The foregoing and other described implementations can each, optionally, include one or more of the following features:


A first feature, combinable with any of the following features, where the units of smart polymers have a pill shape.


A second feature, combinable with any of the previous or following features, the operations further including pumping the units of smart polymers into the drilling fluid at different intervals or every one stand.


A third feature, combinable with any of the previous or following features, where the units of smart polymers are configured to change properties as a function of mechanical stress and increasing pressures applied to the units of smart polymers by downhole conditions.


A fourth feature, combinable with any of the previous or following features, where capturing the continuous images includes capturing, in the units of smart polymers, evidence of mechanical stress caused by pressure changes experienced by the units of smart polymers.


A fifth feature, combinable with any of the previous or following features, where estimating the BHP includes correlating an arrival timestamp identifying a time of arrival of each unit of smart polymer at the sensing location with a respective hole depth by utilizing a rig sensor for mud flow rate and based on an annular area of the well.


A sixth feature, combinable with any of the previous or following features, where the sensing location is selected from the group consisting of a shale shaker, a centrifuge, a de-sander, and a de-silter.


In a third implementation, a computer-implemented system includes one or more processors and a non-transitory computer-readable storage medium coupled to the one or more processors and storing programming instructions for execution by the one or more processors. The programming instructions instruct the one or more processors to perform operations including the following. Units of smart polymers that are pressure-responsive are inserted by a monitoring system into drilling fluid pumped into a well during a drilling operation. An insertion timestamp associated with each unit is stored by the monitoring system. Each insertion timestamp indicates a time that each unit was inserted into the drilling fluid. Continuous images and observed characteristics of drilling mud exiting through an annulus of the well and containing the units of smart polymers are captured by a camera positioned at a sensing location and linked to the monitoring system. An estimate of a bottom hole pressure (BHP) at a drill bit of the drilling operation is determined by the monitoring system using the continuous images, the observed characteristics, and the insertion timestamps associated with each unit of smart polymer. Determining the estimate is based at least in part on executing image processing algorithms, machine-learning models, and deep-learning models. Changes to be made to drilling parameters for the drilling operation are suggested by the monitoring system based at least in part on the estimate of the BIP.


The foregoing and other described implementations can each, optionally, include one or more of the following features:


A first feature, combinable with any of the following features, where the units of smart polymers have a pill shape.


A second feature, combinable with any of the previous or following features, the operations further including pumping the units of smart polymers into the drilling fluid at different intervals or every one stand.

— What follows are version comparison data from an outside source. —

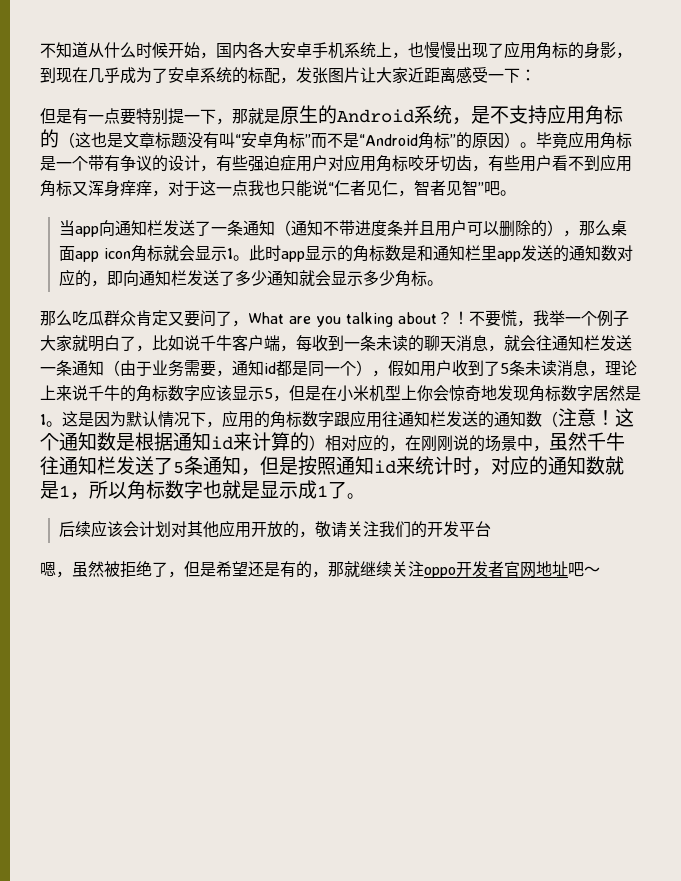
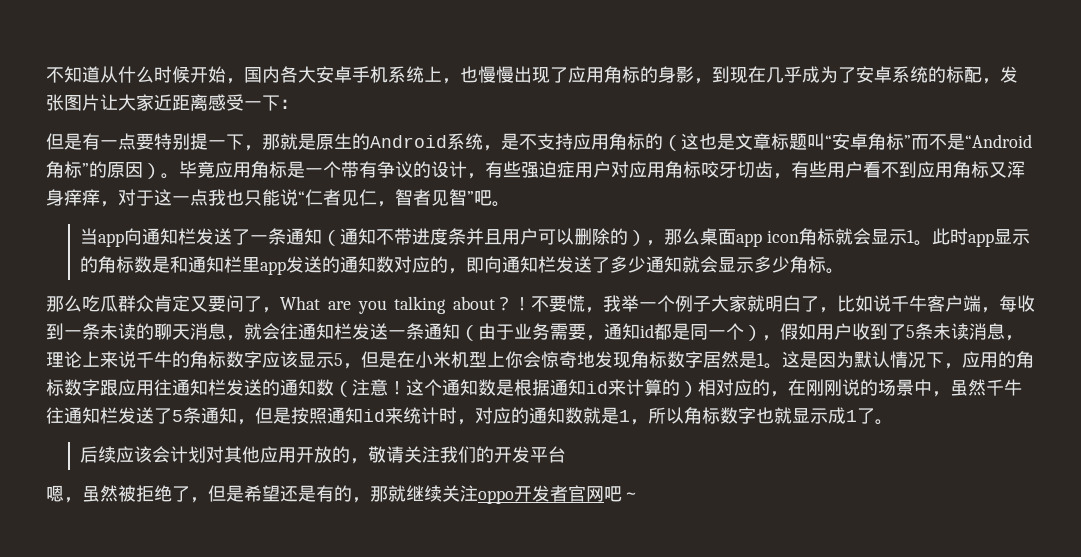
- 但是有一点要特别提一下，那就是原生的Android系统，是不支持应用角标的（这也是文章标题没有叫“安卓角标”而不是“Android角标”的原因）。
+ 但是有一点要特别提一下，那就是原生的Android系统，是不支持应用角标的（这也是文章标题叫“安卓角标”而不是“Android角标”的原因）。
- 这个通知数是根据通知id来计算的）相对应的，在刚刚说的场景中，虽然千牛往通知栏发送了5条通知，但是按照通知id来统计时，对应的通知数就是1，所以角标数字也就是显示成1了。
+ 这个通知数是根据通知id来计算的）相对应的，在刚刚说的场景中，虽然千牛往通知栏发送了5条通知，但是按照通知id来统计时，对应的通知数就是1，所以角标数字也就显示成1了。
- 嗯，虽然被拒绝了，但是希望还是有的，那就继续关注oppo开发者官网地址吧～
+ 嗯，虽然被拒绝了，但是希望还是有的，那就继续关注oppo开发者官网吧～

A third feature, combinable with any of the previous or following features, where the units of smart polymers are configured to change properties as a function of mechanical stress and increasing pressures applied to the units of smart polymers by downhole conditions.


A fourth feature, combinable with any of the previous or following features, where capturing the continuous images includes capturing, in the units of smart polymers, evidence of mechanical stress caused by pressure changes experienced by the units of smart polymers.


A fifth feature, combinable with any of the previous or following features, where estimating the BHP includes correlating an arrival timestamp identifying a time of arrival of each unit of smart polymer at the sensing location with a respective hole depth by utilizing a rig sensor for mud flow rate and based on an annular area of the well.


Implementations of the subject matter and the functional operations described in this specification can be implemented in digital electronic circuitry, in tangibly embodied computer software or firmware, in computer hardware, including the structures disclosed in this specification and their structural equivalents, or in combinations of one or more of them. Software implementations of the described subject matter can be implemented as one or more computer programs. Each computer program can include one or more modules of computer program instructions encoded on a tangible, non-transitory, computer-readable computer-storage medium for execution by, or to control the operation of, data processing apparatus. Alternatively, or additionally, the program instructions can be encoded in/on an artificially generated propagated signal. For example, the signal can be a machine-generated electrical, optical, or electromagnetic signal that is generated to encode information for transmission to a suitable receiver apparatus for execution by a data processing apparatus. The computer-storage medium can be a machine-readable storage device, a machine-readable storage substrate, a random or serial access memory device, or a combination of computer-storage mediums.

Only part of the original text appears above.